Autonomous Infrastructure Repair Agent
Sentinel-MCP: The Autonomous Infrastructure Repair Agent
Bridging the gap between monitoring alerts and autonomous infrastructure remediation using IBM Bob and watsonx.ai
🎯 Problem Statement
Infrastructure teams are overwhelmed by alert fatigue. When a server or application fails, DevOps engineers must manually:
- Correlate logs from multiple sources
- Identify the root cause
- Apply a fix
- Document the remediation
This manual intervention leads to:
- Higher Mean Time to Recovery (MTTR)
- Operational burnout
- Inconsistent remediation practices
- Poor documentation
💡 Solution
Sentinel-MCP is an autonomous remediation agent that uses the Model Context Protocol (MCP) to bridge IBM Bob with live system environments (Kubernetes, Linux, Cloud APIs).
Key Features
- 🤖 Autonomous Reasoning: Uses IBM Bob's agentic capabilities to analyze and fix infrastructure issues
- 🧠 AI-Powered Analysis: Leverages IBM Granite models via watsonx.ai for intelligent log analysis
- 🔒 Security-First: Built-in security constraints and approval workflows
- 📝 Auto-Documentation: Generates comprehensive remediation reports automatically
- 🔄 Rollback Support: Safe execution with automatic rollback capabilities
- 🎯 Multi-Environment: Supports both Kubernetes and Linux bare-metal systems
🏗️ Architecture
graph TB
A[Prometheus AlertManager] -->|Webhook| B[Alert Receiver]

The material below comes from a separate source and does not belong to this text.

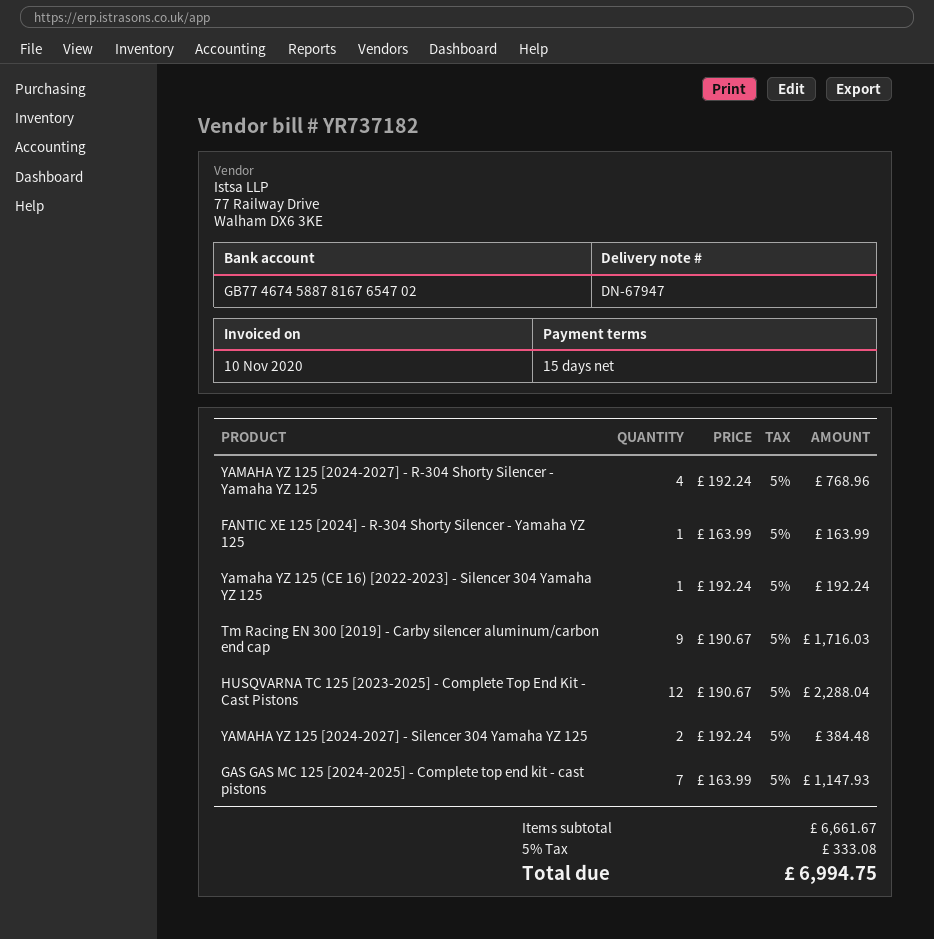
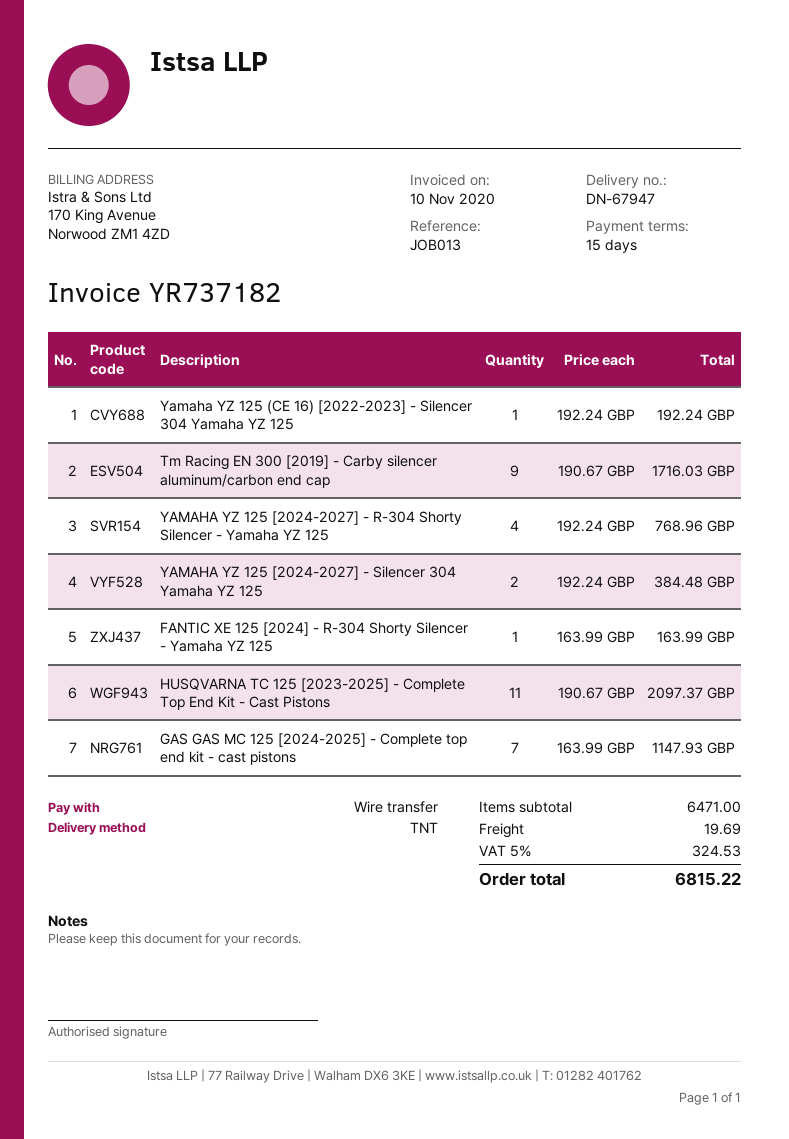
HUSQVARNA TC 125 [2023-2025] - Complete Top End Kit - Cast Pistons: 12 x 190.67 = 2288.04 -> 11 x 190.67 = 2097.37
subtotal: 6661.67 -> 6471.00
shipping: none -> 19.69
tax: 5% = 333.08 -> 5% = 324.53
total: 6994.75 -> 6815.22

B --> C[Sentinel-MCP Core]
C --> D[MCP Server]
D --> E[System Tools]
E --> F[Linux Operations]
E --> G[Kubernetes Operations]
C --> H[watsonx.ai Integration]
H --> I[IBM Granite Models]
C --> J[Reasoning Engine]
J --> K[Security Validator]
K --> L[Remediation Executor]
L --> M[Documentation Generator]
🚀 Quick Start
Prerequisites
- Rust 1.75+ and Cargo
- Docker and Docker Compose
- Kubernetes cluster (for K8s features)
- IBM Cloud account with watsonx.ai access
- Prometheus and AlertManager (optional, for full demo)
Installation
- Clone the repository
git clone https://github.com/paulmmoore3416/Sentinel-MCP.git
cd Sentinel-MCP
- Set up environment variables
cp .env.example .env
# Edit .env with your credentials
Required environment variables:
# IBM watsonx.ai Configuration
WATSONX_API_KEY=your_api_key_here
WATSONX_PROJECT_ID=your_project_id_here
WATSONX_URL=https://us-south.ml.cloud.ibm.com
# MCP Server Configuration
MCP_SERVER_PORT=3000
MCP_AUTH_TOKEN=your_secure_token_here
# Security Settings
APPROVAL_REQUIRED=true
DRY_RUN_MODE=false
- Build the project
cargo build --release
- Run the server
cargo run --release
📖 Usage Guide
Basic Usage
1. Starting Sentinel-MCP
# Start in interactive mode (requires approval for all actions)
./target/release/sentinel-mcp --mode interactive
# Start in autonomous mode (auto-approves low-risk actions)
./target/release/sentinel-mcp --mode autonomous
# Start in dry-run mode (simulates all actions)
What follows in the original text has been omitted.